Ten years ago there was all this hype about Y2K. You would have thought the world was going to come to an end! Many clients updated their hardware and software to be Y2K compatible. For some of our clients we had them test their software on one of our servers with the clock set in the period of December 31st 1999 to January 2000. Many people spent too much money on the ordeal!
The good news for the technology industry, in the short term, was the dot.com bubble. After spending too much money on Y2K too much money was spent on anything with a .com. You could set up a business plan and even call it “losing money .com” and get investors to sponsor your plan. It was not about providing a service of value to society – it was about getting something started and selling out to a big fish or going public fast enough that making a profit was someone else’s problem! The plan was to last long enough until you go IPO (Initial Public Offering). While the .com euphoria decried the bricks and mortal businesses the companies that made the real money were the equipment suppliers and UPS.
After the .com bubble burst there was spare bandwidth and computers for some time. The first half of the decade there was a rationalization of capacity. Out of the ashes of all the spare hardware and internet capacity came start ups like Google. Other firms like Amazon.com and eBay had the time and resources and got the business plan right!

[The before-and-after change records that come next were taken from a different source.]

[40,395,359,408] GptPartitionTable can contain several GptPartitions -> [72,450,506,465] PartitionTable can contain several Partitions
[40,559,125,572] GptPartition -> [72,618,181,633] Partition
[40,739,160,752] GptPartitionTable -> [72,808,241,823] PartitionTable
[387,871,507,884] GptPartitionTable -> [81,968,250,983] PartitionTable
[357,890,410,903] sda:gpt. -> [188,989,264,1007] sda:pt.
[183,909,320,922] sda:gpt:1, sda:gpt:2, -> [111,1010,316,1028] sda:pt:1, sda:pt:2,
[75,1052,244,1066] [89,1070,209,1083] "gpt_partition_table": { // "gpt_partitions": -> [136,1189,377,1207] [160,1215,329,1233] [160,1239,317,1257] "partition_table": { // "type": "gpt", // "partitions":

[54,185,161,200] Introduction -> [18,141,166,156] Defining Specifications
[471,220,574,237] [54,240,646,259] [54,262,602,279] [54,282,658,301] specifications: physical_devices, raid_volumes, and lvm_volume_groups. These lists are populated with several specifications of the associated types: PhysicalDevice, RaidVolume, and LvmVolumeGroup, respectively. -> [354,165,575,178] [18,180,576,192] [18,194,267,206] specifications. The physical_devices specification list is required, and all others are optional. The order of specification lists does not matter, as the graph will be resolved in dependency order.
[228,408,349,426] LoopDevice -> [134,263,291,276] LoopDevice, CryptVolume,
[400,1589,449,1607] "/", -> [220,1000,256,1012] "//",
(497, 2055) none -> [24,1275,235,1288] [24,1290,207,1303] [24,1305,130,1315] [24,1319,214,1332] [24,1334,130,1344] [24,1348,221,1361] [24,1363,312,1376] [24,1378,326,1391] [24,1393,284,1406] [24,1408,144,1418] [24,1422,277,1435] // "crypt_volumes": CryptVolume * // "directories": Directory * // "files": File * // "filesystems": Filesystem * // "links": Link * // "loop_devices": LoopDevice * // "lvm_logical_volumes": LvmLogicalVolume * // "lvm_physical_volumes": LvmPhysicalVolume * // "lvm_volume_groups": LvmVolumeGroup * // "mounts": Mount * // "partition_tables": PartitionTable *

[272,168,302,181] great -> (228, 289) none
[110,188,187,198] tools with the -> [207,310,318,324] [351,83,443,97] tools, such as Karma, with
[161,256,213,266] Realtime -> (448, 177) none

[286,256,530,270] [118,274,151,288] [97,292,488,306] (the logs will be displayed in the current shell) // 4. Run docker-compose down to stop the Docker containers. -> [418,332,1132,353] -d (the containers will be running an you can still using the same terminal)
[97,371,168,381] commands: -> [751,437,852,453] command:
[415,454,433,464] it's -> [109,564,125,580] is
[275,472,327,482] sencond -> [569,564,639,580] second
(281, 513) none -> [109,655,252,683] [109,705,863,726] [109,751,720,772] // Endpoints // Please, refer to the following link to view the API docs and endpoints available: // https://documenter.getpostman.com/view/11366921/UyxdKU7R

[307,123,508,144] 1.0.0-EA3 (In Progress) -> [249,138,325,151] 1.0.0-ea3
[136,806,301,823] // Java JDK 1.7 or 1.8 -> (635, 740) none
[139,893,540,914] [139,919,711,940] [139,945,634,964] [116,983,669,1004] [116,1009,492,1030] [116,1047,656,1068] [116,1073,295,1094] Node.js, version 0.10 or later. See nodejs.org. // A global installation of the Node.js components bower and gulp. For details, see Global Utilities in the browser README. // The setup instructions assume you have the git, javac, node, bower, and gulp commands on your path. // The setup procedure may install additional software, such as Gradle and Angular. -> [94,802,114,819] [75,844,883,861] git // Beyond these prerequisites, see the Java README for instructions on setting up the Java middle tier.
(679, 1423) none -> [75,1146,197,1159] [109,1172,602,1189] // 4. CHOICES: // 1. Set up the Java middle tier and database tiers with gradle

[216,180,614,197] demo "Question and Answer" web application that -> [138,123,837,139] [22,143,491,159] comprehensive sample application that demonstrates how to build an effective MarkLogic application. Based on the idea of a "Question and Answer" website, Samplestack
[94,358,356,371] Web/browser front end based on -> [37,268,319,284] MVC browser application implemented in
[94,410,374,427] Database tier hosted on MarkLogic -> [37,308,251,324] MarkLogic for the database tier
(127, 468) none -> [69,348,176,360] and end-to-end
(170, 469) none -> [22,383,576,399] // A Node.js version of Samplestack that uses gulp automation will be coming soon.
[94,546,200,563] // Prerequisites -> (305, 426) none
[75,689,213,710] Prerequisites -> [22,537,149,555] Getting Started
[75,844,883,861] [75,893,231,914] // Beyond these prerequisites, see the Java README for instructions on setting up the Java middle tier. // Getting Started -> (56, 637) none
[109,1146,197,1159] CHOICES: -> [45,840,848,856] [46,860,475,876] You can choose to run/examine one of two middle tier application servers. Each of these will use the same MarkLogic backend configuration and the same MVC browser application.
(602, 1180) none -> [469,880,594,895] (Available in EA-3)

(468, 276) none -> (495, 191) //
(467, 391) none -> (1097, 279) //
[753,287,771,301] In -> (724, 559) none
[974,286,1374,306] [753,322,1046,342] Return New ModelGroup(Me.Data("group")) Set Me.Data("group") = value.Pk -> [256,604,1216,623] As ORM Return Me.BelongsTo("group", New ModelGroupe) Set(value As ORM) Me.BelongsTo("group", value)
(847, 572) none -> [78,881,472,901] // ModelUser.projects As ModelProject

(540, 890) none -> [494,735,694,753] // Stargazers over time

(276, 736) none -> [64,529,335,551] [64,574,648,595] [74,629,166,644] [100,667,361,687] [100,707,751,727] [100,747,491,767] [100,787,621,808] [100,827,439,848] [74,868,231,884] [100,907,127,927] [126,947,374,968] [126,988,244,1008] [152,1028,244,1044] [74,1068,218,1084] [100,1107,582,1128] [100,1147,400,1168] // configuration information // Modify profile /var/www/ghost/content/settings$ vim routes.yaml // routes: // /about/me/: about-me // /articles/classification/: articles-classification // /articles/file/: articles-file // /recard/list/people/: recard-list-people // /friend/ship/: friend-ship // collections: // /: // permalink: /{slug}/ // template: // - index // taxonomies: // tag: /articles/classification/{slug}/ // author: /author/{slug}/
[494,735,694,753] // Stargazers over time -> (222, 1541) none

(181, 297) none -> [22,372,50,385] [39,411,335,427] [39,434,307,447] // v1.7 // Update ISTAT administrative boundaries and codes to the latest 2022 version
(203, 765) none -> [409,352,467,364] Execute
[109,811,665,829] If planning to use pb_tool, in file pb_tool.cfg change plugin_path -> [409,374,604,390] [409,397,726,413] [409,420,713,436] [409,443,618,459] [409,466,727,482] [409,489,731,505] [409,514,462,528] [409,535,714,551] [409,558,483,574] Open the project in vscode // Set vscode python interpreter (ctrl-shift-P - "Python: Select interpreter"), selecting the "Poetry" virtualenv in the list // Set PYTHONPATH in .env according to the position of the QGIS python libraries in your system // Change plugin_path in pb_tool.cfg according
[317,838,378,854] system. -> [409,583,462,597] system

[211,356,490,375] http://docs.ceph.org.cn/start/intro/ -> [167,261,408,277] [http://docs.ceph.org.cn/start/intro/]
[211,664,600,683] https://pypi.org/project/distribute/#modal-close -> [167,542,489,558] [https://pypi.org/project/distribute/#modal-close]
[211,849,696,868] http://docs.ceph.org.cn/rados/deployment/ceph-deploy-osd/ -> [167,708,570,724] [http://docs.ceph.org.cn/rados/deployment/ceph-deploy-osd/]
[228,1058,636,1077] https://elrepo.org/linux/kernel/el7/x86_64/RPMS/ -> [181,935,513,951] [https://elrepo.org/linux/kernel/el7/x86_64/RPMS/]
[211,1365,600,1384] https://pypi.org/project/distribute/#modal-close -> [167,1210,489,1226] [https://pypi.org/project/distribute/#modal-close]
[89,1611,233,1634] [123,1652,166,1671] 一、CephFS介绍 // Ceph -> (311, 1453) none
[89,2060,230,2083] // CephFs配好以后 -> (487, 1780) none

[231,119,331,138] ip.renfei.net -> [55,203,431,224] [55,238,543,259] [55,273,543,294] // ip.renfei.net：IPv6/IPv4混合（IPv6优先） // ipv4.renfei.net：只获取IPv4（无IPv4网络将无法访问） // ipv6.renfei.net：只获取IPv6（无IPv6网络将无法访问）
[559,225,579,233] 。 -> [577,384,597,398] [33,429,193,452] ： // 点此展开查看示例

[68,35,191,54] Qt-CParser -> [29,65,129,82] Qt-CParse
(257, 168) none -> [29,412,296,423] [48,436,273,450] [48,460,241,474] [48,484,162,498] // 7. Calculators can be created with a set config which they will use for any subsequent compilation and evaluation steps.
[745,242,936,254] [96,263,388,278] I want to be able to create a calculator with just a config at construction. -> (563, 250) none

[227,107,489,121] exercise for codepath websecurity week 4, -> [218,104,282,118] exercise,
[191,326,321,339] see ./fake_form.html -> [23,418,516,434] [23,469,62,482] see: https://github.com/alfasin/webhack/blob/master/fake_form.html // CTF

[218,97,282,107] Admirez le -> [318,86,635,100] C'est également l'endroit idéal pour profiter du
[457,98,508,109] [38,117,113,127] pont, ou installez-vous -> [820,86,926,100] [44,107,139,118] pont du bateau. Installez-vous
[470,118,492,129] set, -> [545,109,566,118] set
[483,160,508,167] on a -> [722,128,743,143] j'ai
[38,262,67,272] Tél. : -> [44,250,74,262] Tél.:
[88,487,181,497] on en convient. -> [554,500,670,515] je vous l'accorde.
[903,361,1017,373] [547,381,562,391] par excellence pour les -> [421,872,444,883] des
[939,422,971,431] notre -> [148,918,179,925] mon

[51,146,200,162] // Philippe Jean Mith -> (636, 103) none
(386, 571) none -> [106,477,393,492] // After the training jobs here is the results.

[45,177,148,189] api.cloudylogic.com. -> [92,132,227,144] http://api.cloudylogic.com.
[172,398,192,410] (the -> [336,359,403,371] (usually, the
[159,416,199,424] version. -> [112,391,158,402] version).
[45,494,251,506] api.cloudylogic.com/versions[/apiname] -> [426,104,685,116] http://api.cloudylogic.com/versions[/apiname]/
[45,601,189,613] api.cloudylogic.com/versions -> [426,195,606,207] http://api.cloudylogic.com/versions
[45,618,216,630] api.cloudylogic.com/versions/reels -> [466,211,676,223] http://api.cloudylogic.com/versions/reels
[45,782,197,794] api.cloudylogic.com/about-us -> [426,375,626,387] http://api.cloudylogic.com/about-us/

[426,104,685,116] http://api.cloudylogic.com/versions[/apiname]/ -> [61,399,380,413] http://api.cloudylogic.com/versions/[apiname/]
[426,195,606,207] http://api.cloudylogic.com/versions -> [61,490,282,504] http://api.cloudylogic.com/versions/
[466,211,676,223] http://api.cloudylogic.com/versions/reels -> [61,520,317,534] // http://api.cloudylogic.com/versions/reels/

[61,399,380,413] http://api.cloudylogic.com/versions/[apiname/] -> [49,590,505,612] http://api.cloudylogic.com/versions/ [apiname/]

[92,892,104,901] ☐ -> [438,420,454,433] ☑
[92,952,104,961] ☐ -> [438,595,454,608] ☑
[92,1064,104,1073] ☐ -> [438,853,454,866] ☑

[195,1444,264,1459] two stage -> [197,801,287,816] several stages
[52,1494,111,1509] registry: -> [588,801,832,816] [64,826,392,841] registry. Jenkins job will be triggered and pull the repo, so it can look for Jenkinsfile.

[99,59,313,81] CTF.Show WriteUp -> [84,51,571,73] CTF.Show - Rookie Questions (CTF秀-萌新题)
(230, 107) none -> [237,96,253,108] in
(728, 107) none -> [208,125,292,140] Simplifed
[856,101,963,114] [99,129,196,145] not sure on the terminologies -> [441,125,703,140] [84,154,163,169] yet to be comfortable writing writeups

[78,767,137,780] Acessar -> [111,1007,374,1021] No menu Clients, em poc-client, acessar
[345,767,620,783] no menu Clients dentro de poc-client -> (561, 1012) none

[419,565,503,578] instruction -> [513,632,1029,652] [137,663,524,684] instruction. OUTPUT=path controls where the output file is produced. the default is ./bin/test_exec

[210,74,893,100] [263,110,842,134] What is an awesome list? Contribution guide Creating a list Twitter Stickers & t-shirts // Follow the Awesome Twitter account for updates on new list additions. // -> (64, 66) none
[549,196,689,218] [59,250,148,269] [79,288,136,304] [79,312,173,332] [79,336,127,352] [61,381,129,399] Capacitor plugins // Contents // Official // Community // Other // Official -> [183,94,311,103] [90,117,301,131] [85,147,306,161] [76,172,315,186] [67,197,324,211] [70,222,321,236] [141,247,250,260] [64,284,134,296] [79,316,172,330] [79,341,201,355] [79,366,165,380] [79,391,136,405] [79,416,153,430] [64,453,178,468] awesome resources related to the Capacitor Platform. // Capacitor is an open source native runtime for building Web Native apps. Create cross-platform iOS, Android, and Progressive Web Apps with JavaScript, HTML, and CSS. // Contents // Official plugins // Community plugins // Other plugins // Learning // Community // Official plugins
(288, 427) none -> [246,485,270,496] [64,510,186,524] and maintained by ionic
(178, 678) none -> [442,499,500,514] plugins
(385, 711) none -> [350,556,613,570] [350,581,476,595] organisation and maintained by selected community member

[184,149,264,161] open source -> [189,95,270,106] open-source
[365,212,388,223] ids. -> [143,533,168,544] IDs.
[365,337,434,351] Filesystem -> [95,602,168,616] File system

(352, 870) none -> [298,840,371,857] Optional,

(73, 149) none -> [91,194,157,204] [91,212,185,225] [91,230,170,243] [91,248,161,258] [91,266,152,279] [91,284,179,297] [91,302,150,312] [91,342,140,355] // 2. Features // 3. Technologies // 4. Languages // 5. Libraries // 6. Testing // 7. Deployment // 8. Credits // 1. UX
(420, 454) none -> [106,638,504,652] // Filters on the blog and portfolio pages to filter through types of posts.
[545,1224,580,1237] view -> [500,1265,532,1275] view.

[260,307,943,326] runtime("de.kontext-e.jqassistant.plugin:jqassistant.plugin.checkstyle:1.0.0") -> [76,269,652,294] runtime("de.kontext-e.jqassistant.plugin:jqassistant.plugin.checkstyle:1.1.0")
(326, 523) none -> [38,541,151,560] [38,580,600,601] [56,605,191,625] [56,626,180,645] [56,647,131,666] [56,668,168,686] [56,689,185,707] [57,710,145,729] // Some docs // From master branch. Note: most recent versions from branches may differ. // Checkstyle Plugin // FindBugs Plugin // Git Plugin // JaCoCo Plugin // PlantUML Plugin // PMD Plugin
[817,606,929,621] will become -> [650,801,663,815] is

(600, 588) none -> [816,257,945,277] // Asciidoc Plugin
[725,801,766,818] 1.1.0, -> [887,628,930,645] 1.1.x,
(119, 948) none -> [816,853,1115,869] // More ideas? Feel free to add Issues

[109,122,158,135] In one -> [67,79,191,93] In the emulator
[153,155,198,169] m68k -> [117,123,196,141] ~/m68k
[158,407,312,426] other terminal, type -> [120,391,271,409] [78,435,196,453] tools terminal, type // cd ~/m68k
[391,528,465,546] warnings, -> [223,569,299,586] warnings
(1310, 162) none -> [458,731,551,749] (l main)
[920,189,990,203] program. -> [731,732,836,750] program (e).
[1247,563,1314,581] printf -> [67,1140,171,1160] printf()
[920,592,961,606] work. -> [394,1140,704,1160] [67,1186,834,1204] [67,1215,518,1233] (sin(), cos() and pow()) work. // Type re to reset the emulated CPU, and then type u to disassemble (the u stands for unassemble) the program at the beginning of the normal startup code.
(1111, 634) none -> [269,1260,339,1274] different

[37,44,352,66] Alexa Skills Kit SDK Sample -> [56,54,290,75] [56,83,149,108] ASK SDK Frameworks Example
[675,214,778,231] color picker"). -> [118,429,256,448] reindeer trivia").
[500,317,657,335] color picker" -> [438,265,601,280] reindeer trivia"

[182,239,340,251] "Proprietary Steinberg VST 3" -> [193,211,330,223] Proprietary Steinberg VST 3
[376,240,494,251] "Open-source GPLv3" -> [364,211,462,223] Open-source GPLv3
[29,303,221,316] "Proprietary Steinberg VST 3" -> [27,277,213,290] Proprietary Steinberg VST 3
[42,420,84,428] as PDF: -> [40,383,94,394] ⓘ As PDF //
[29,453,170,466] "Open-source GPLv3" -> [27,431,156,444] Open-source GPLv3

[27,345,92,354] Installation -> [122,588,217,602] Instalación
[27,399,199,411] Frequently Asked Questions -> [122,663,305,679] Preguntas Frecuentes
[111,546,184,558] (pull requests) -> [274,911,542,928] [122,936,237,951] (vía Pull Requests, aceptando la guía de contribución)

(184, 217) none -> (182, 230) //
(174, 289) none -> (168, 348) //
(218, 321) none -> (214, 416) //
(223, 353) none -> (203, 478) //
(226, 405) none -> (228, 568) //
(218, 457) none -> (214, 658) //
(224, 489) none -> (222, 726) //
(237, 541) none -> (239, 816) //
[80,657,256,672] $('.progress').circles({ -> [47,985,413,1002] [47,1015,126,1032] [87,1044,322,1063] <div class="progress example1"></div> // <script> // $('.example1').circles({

When the bubble burst any money that was left over went into real estate and the technology went in to the foundations of the web 2.0. You saw the results first in sites like Myspace and now in Facebook. When there was no cash to spend on crazy perks the money that was left had to be carefully allocated to the best return on an idea or investment.
The Death of ROI
Typically we think of ROI as Return on Investment. In the last two years I would say that idea is dead. People are not worried about the rate of return on their investment; their first concern is the return OF their investment. With equity investments evaporating faster than the polar ice caps investors are looking for a sure return on the money they invest – whether it was money deposited on a GIC or an investment in information technology – they want to make sure that they will get their money back either as cash plus interest or in hard savings in operational costs.
We saw that with Microsoft’s introduction of Vista into the Enterprise. It was slow to get in since there was no real return on investment. They would try to prod companies with the threat of dropping support of XP. Now there are options. There was no measureable return for the Vista investment. Options included staying with XP, going to MAC or Linux.
Looking Forward into the Clouds
The current financial cloud has reinforced that any cost or investment needs a payback. Either you will choose an IT investment that requires little investment or an overwhelming return. Enter SAAS (Software as a Service) and cloud computing.
The concept of the cloud has it roots in the .com bubble of years gone by. Now we have solid companies making hard investments in data centers with the technology and capacity to handle the computing requirements for the enterprise. In one sense it is back to old timeshare model with newer and friendlier technology. Cloud computing is using the data center investment of your provider plus the internet for the connectivity so that you can do your organizational computing anywhere you want, whenever you want or need. Basically all of the hardware and the management of it is in a central location.
Another acronym to introduce is HAAS (Hardware as a service). This extends the concept of leasing your hardware to a full service lease. Basically you rent a managed firewall. You don’t have to make an investment in the firewall and you don’t need the expertise to keep it up to date or to configure it. It is like a contract you would have with the phone or cable or utility company. The difference here is that the hardware is located at your site. Examples would include the managed firewall, the managed application server or a managed back-up service that includes an onsite back-up server.
We have been working on bringing enterprise class computing to our clients. We work on behalf of our clients to select the solution and model that best meets their needs. The above was a very brief overview of some history and current models.